Мы не виделись с того ужина у Марины. А потом он разыскал меня и заговорщицким тоном спросил, как все прошло. Именно этот тон меня и насторожил, я не мог понять, к чему он клонит. Если он до сих пор неровно к ней дышит, то почему, спрашивается, он пытается выпытать у другого мужчины такие подробности? Однако, чтобы разгадать логику Луки, одних вопросов было недостаточно. Зная его сложный характер, я не находил ответа. Я уже давно догадался, что у Луки бывали приступы некого нарциссического самобичевания. В эти моменты он будто бы убивал часть себя, вместе с ней уничтожая собственную боль. Может, он и не отдавал себе в этом отчета, но в его поведении было что-то пугающее. От подробностей о себе и Марине я ушел расплывчатым: Ну, ты же понимаешь, что я имею в виду… И тут же перекинулся на тему классических папенькиных сынков, жизнь которых складывалась в тысячу раз проще, чем у него, особенно в смысле карьеры. Странно, но горечь, остававшаяся у меня после наших разговоров, почему-то удерживала меня от того, чтобы избегать его. Меня даже привлекала его злость на весь мир, ведь именно это отличало его от большинства людей, которые были всем довольны, не задумывались о настоящем, еще меньше размышляли о будущем, как будто бы это равнодушие могло уберечь их от превратностей судьбы. Лука по-своему встряхивал меня, и потерять его, с его занудством и едкими подколами, казалось мне невозможным.

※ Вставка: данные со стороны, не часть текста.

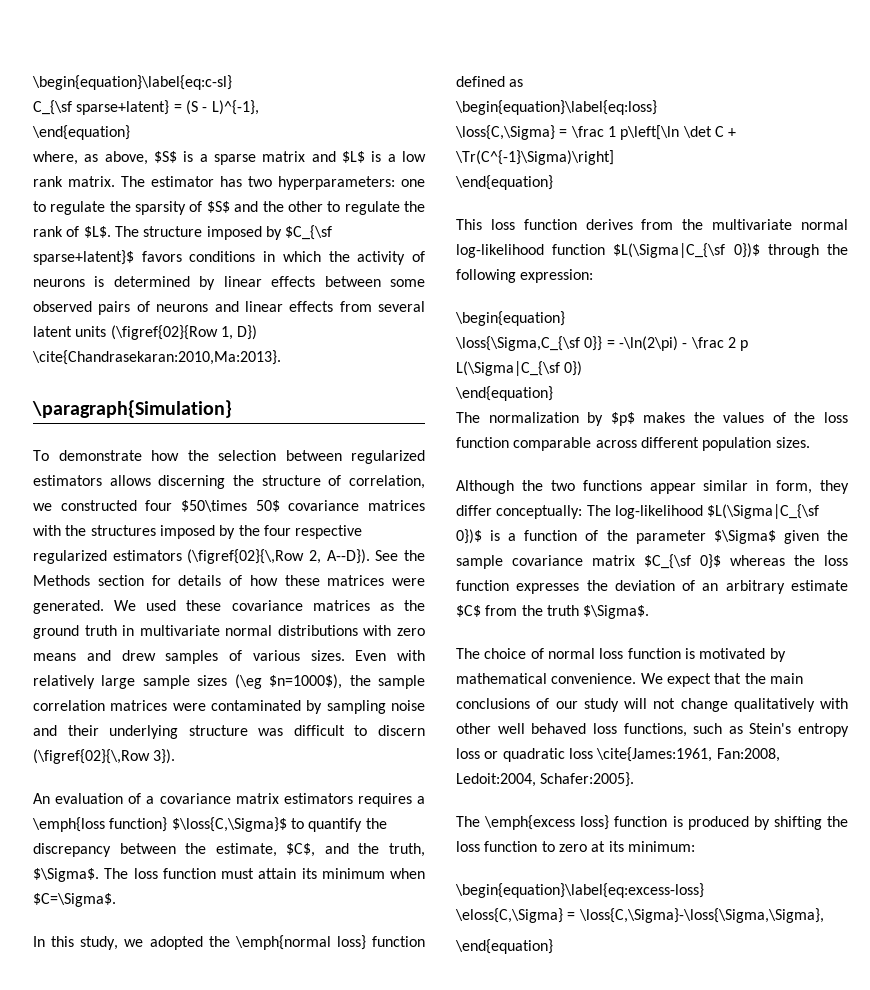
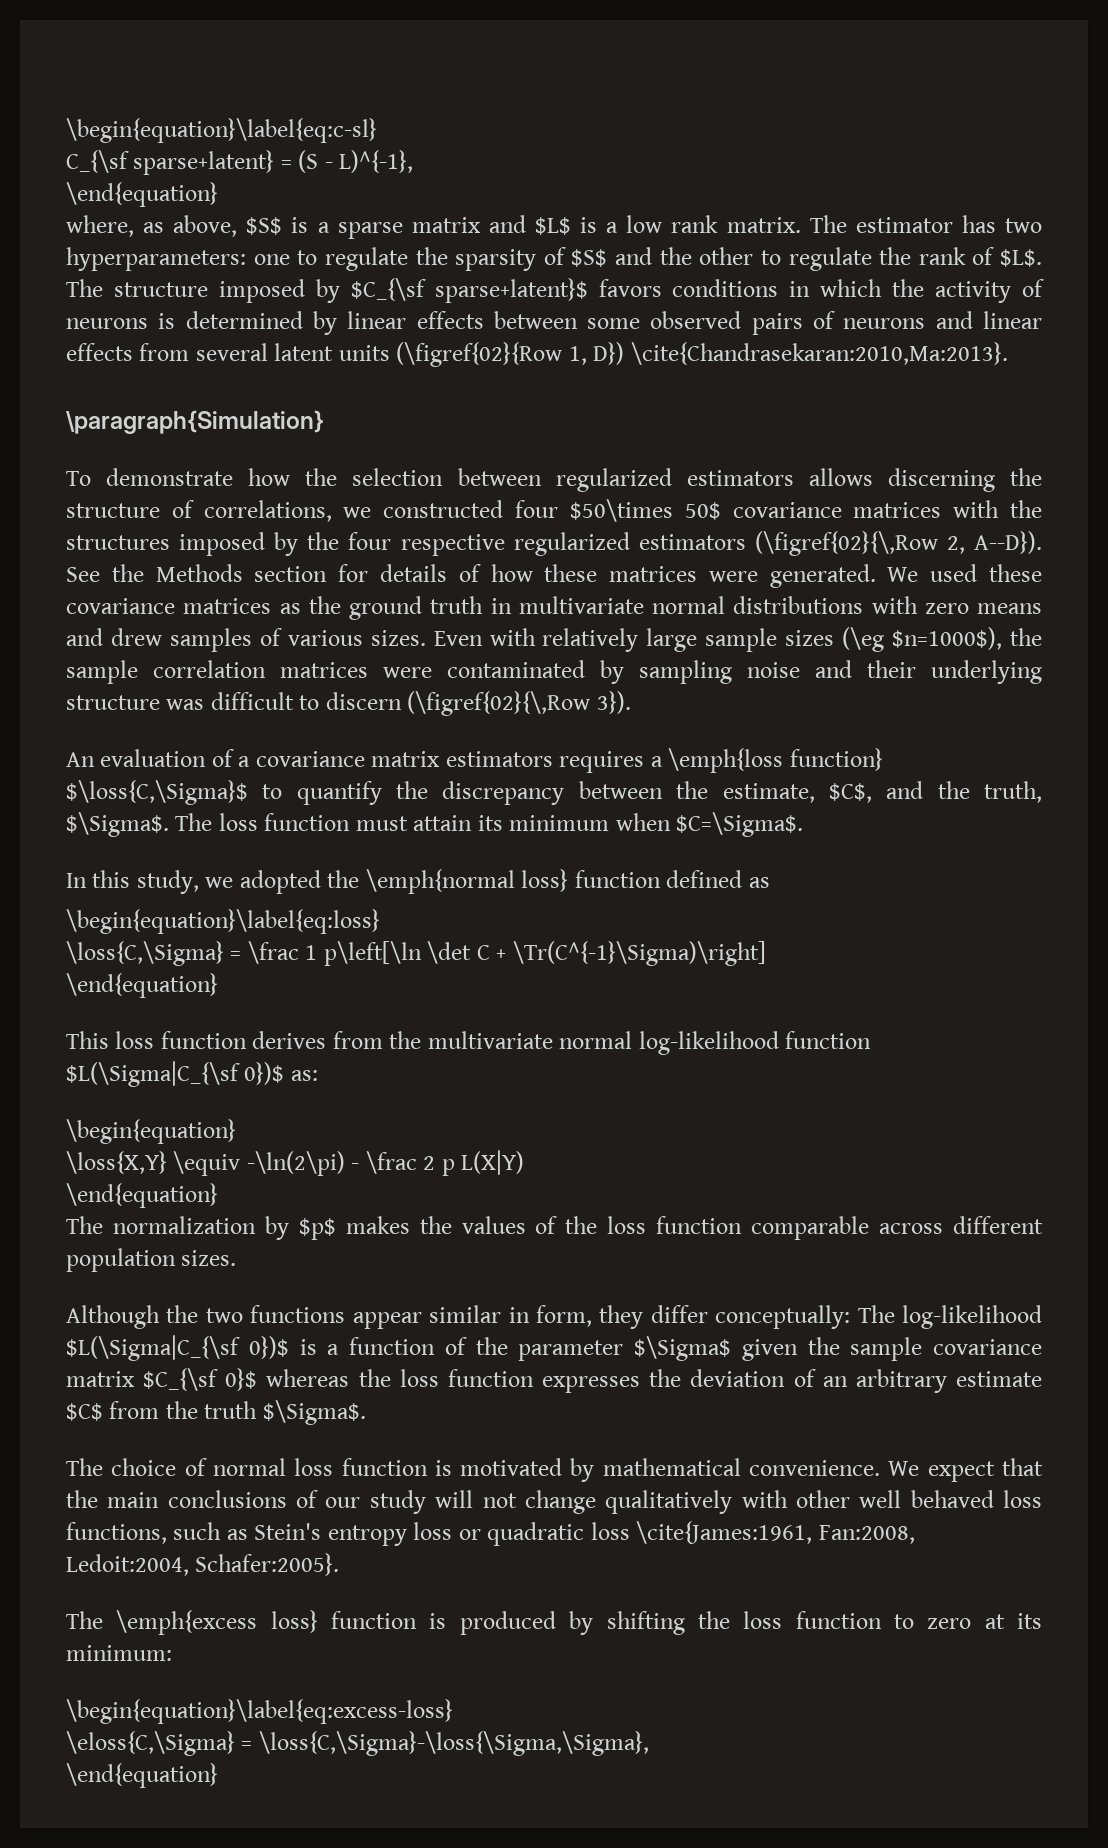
- To demonstrate how the selection between regularized estimators allows discerning the structure of correlation, we constructed four $50\times 50$ covariance matrices with the structures imposed by the four respective regularized estimators (\figref{02}{\,Row 2, A--D}).
+ To demonstrate how the selection between regularized estimators allows discerning the structure of correlations, we constructed four $50\times 50$ covariance matrices with the structures imposed by the four respective regularized estimators (\figref{02}{\,Row 2, A--D}).
- This loss function derives from the multivariate normal log-likelihood function $L(\Sigma|C_{\sf 0})$ through the following expression:
+ This loss function derives from the multivariate normal log-likelihood function $L(\Sigma|C_{\sf 0})$ as:
  \begin{equation}
- \loss{\Sigma,C_{\sf 0}} = -\ln(2\pi) - \frac 2 p L(\Sigma|C_{\sf 0})
+ \loss{X,Y} \equiv -\ln(2\pi) - \frac 2 p L(X|Y)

В эти дни в Риме была еще одна лучшая подруга Марины, еще одна сестра в горе и в радости, еще одна из серии без ее поддержки, поверь мне, Андреа, я бы не выжила… И потом, знаешь, за эти долгие полтора года в Милане, она всегда помогала мне, они с Марией Терезой всегда были рядом. Теперь она расходится с мужем, и я должна быть рядом с ней… возможно именно ей я обязана своим счастьем с тобой…
Шанталь Верри – самая чувственная женщина из всех, которых я встречал. Большие кроткие глаза лесной лани, головка, обрамленная густыми волосами цвета меди, ослепительно белая кожа, крепкая попка, идеальные ноги и чувственный голос. От нее невозможно было отвести глаз – ее нагловатый, лучистый взгляд, губы, которые, растягиваясь в улыбке, не теряют своих очертаний, и походка, полная естественной гармонии и легкости, будто ее ноги едва касаются земли в неведомом танце. Шанталь работала журналисткой на том же самом кабельном канале, а теперь… она расходится с мужем.

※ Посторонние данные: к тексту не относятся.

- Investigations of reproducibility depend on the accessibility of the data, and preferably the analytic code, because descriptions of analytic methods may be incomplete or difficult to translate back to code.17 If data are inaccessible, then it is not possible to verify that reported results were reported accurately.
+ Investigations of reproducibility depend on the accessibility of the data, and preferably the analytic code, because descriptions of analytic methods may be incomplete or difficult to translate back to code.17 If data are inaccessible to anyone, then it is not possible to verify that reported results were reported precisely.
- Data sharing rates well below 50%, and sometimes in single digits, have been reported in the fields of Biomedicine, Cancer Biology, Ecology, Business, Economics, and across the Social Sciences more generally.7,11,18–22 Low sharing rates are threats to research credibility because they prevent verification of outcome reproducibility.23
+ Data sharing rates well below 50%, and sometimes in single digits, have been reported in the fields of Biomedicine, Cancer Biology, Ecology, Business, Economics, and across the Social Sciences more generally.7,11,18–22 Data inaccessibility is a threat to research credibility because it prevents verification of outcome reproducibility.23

Ее отец тоже был журналистом, о нем много писали в светской хронике из-за романа с одной маркизой, известной своей бурной молодостью. В общем, когда-то это был один из лучших итальянских журналистов, сейчас его слава потускнела, но он мечтает вернуться на вершину после ужасов социализма 80-х и начала 90-годов.
Шанталь была замужем за отпрыском одной тосканской семьи, которая занималась производством изделий из кожи, но из-за актерских амбиций его отстранили от семейных дел и, это закончилось, как призналась Марина, понизив голос (Боже, мне кажется, что я до сих пор ее слышу!), потерей привычного для Шанталь уровня жизни. Конечно, это не было основной причиной их разлада, но тоже сыграло свою роль. Шанталь и ее муж уже год не спали вместе. Она подозревала, что муж кого-то себе завел, но, наблюдая за его состоянием, видела, что это очередное обострение депрессии, и считала своим долгом ему помочь. Но в их жизни ничего не менялось. Ей не приходило в голову, что после десяти лет совместной жизни он просто устал от нее и больше к ней ничего не испытывает. Как сказала Марина, Шанталь такая сексуальная, я, например, не могу себе представить, что муж ее больше не хочет. Вывод: Видимо, он сошел с ума. Но этот сумасшедший оказался вполне здоровым, просто у него не хватало смелости взять и уйти от жены. И вот однажды найдя в супружеской спальне деталь интимного туалета, принадлежащую не ей, бедняжка Шанталь наконец поняла, что все это время разыгрывалась банальная мещанская драма, в чем она не хотела себе признаваться.
Осознав сей факт, Шанталь решила на несколько недель покинуть семейное гнездышко и уехать в Рим, чтобы повидаться с семьей и друзьями и, по словам Марины, забыть ненадолго про весь этот абсурд. И вот наша непревзойденная мастерица по организации светских тусовок устраивает великолепный ужин в новом фантастическом ресторане ливанской кухни, о котором мне рассказал мой палестинский друг Самир. Приглашены Шанталь, Лука, Джанпаоло и Валерия.
Кто бы мог подумать, что Лука при виде Шанталь слетит с катушек!